Apple technology simplifies life for a New York neurosurgeon

Brain

On 250 mornings out of 365, Dr. David Langer scrubs up for a brain operation that will take most of the day. To a layman, Langer’s surgery is grueling stand-up work, even allowing for breaks: six to eight hours in the operating room, working with tiny blood vessels or nerve tissue magnified up to 11x and forceps with 0.5mm tips. His operations can be life-changing and often life-saving.

Langer has a passion for sharing these experiences. As an Assistant Professor of Neurosurgery at Albert Einstein College of Medicine, he makes them part of the curriculum. As Director of Cerebrovascular Surgery at St. Luke’s Roosevelt Hospital Center, he shares them with his colleagues at conferences. Finding the time to create brief, instructive movies from video recordings of surgical procedures was a major challenge. But Langer, a certified Mac fanatic, found a simple way.

“Using iMovie, I can literally put the whole case together with pre- and post-operative images and video clips of the surgery to make a nice little QuickTime movie of any patient, which I think is sort of a neat way of sharing information,” says Langer.

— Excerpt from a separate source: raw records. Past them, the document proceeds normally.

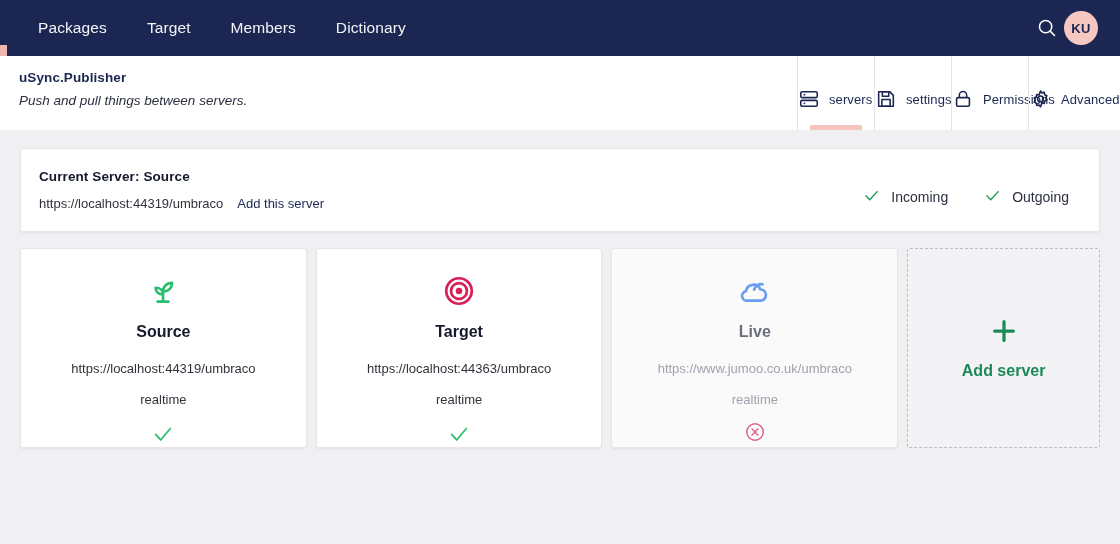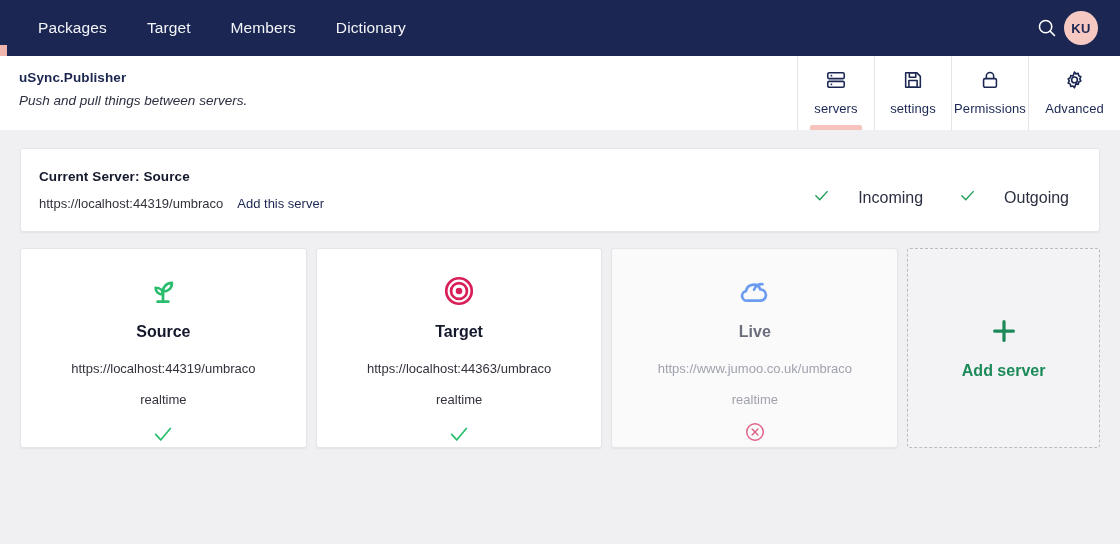"servers" .tab { flex-direction: column -> none }
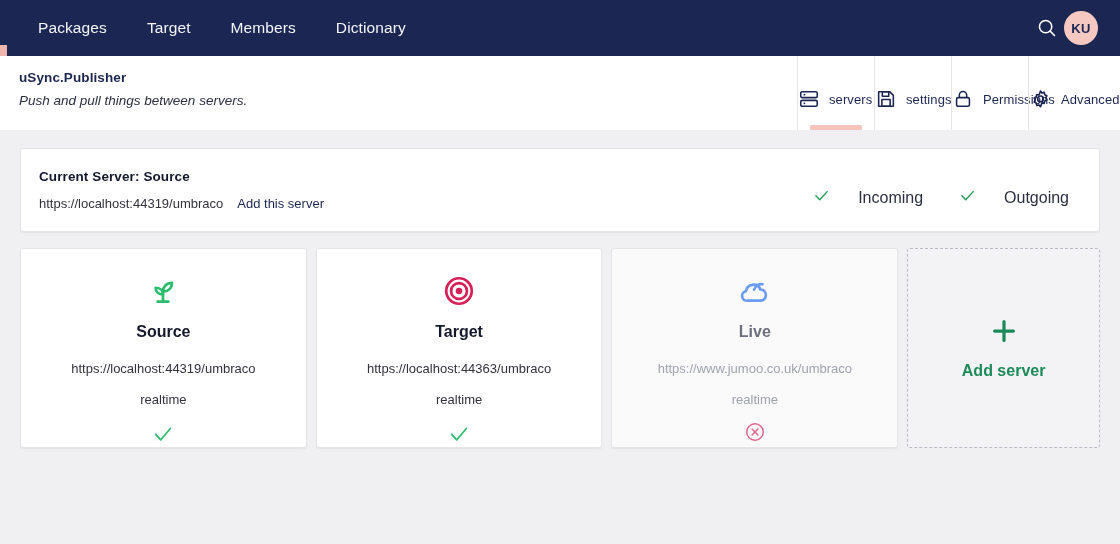"Incoming" .flag { font-size: 16px -> 14px; gap: 28px -> 11px }
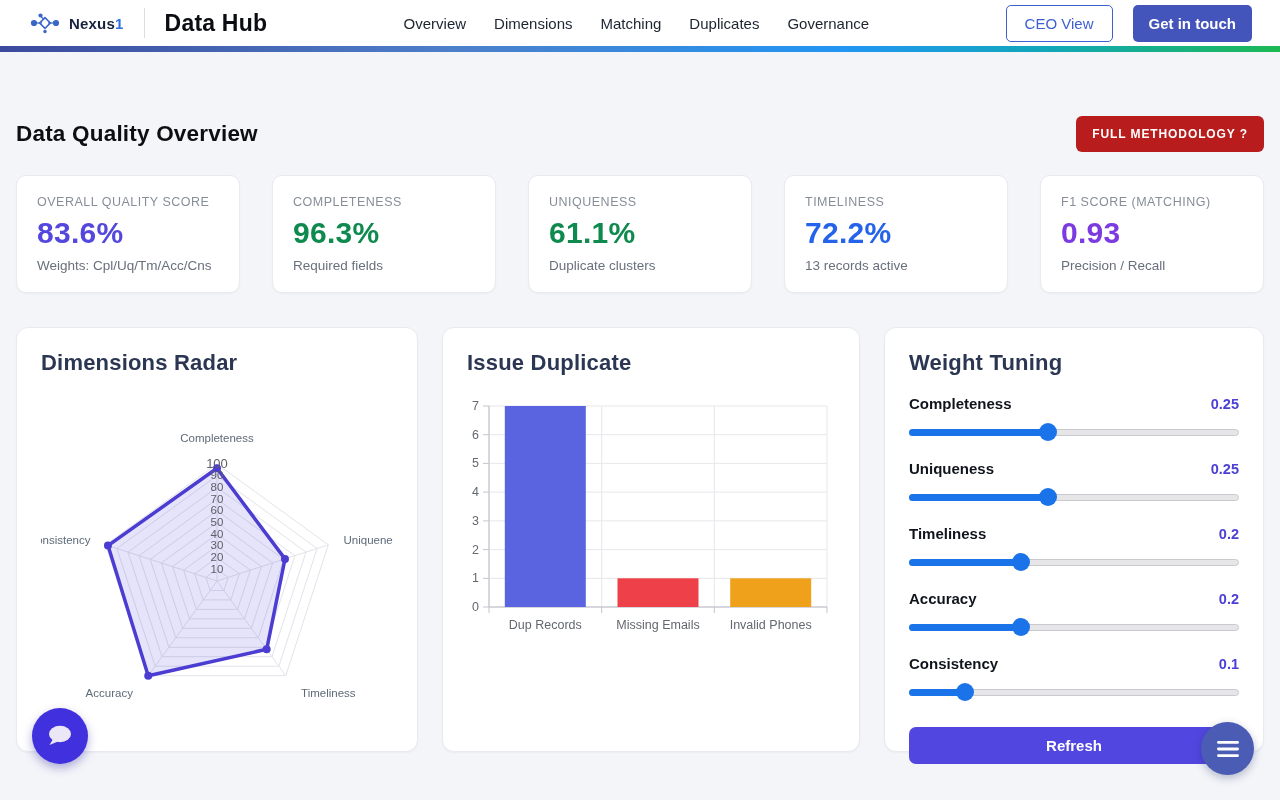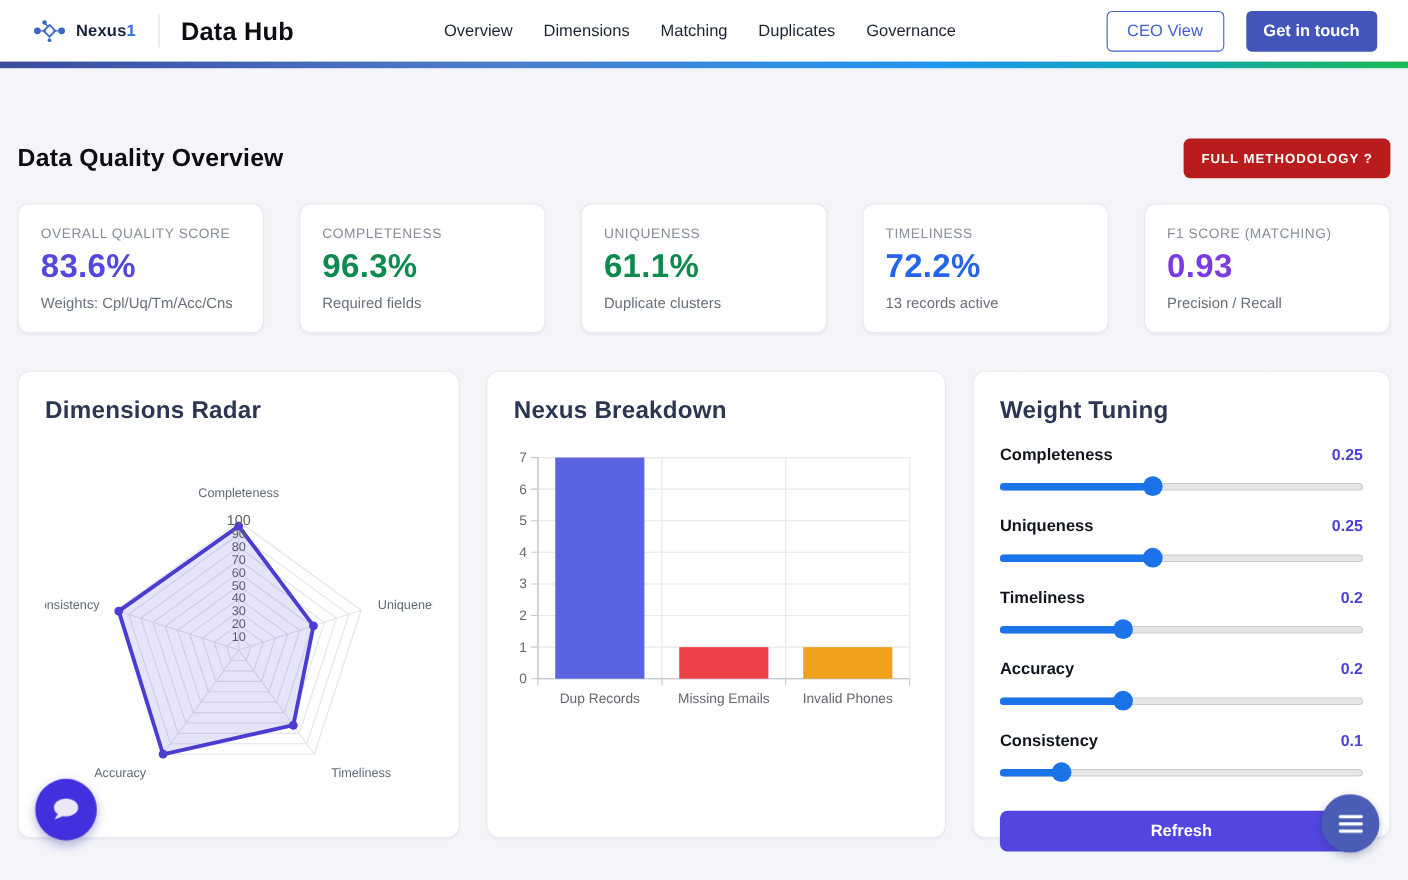"Nexus1" .header { height: 56px -> 46px }
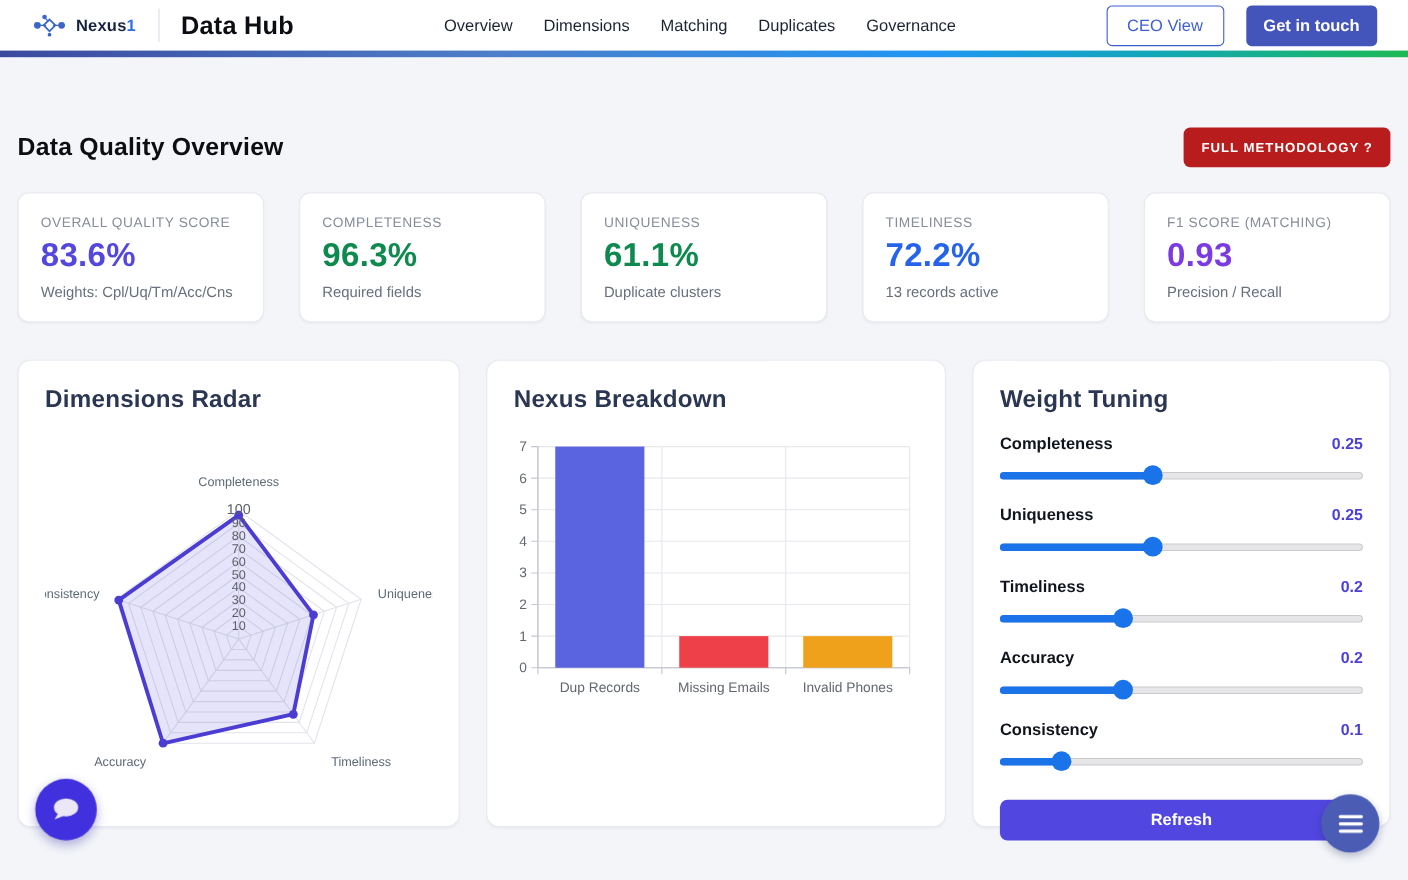"Nexus Breakdown" div.panel-title { text: Nexus Breakdown -> Issue Duplicate }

Pinpointing the Critical Minutes

The first movie-making problem Langer faced was a massive overabundance of raw material. Video of Langer’s long surgical procedures is captured by a Leica M525 OH4 overhead microscope and networked to his Mac Pro workstation for editing in iMovie. The problem is that an eight-hour operation, captured end-to-end, generates a mountain of video. Langer needs only three to five minutes of video to capture the important parts of the surgery. He became very selective about what he recorded.

“The kinds of cases I wind up recording are usually the most interesting ones, the more esoteric ones, that you want to be able to show to your colleagues,” says Langer. “In other words, the most difficult ones, the higher-stress cases. The last thing I want to be thinking about during those procedures is recording and pausing. If you wear too many hats in the operating room you lose your focus. But you do want to limit the file size so you don’t have so much editing to do.”

Langer copes by using a foot switch or a finger switch, or the help of a nurse, to capture only the most meaningful sequences of his operations. The video clips are sitting on his Mac Pro when he returns to his office. iMovie helps save his limited time by streamlining the editing process.

“For busy surgeons with a limited amount of computer savvy – and that means most of us – the Mac makes things simpler,” says Langer. “It doesn’t take long to get proficient. I took an iMovie course at the Apple Store, then used iMovie to make video montages with my kids and set them to music. After I learned that, the OR stuff was simple. The videos on my website were all made in iMovie.”